Task:
Where does the string "Sling" appear in the records? Copy each line that holds it.

[Before-and-after change records]
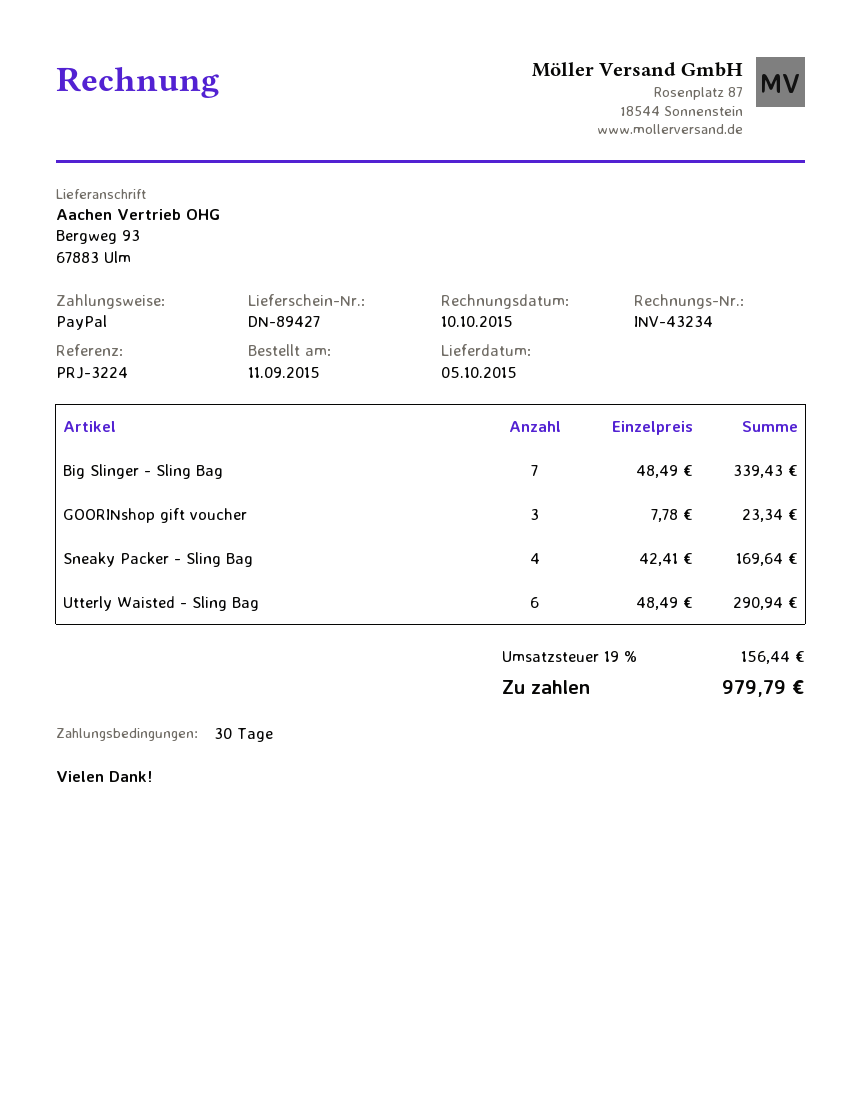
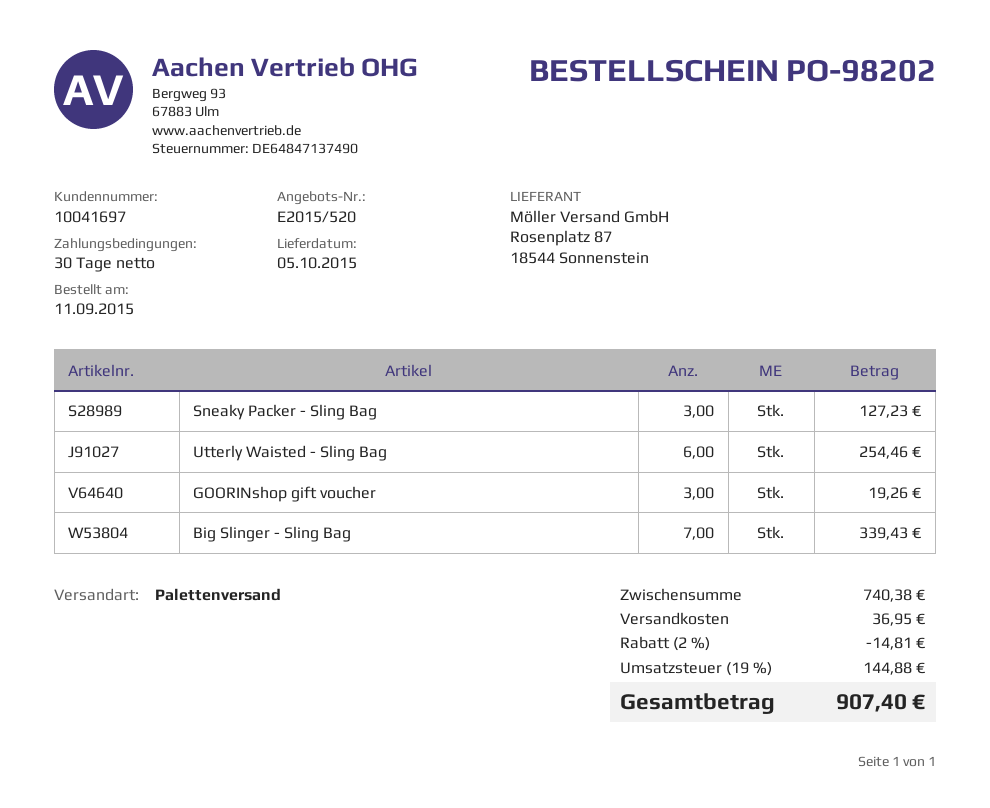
GOORINshop gift voucher: 3 for 23.34 -> 3 for 19.26
Sneaky Packer - Sling Bag: 4 for 169.64 -> 3 for 127.23
Utterly Waisted - Sling Bag: 6 for 290.94 -> 6 for 254.46
discount: none -> 2% = 14.81
shipping: none -> 36.95
tax: 19% = 156.44 -> 19% = 144.88
total: 979.79 -> 907.40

Written response:
Sneaky Packer - Sling Bag: 4 for 169.64 -> 3 for 127.23
Utterly Waisted - Sling Bag: 6 for 290.94 -> 6 for 254.46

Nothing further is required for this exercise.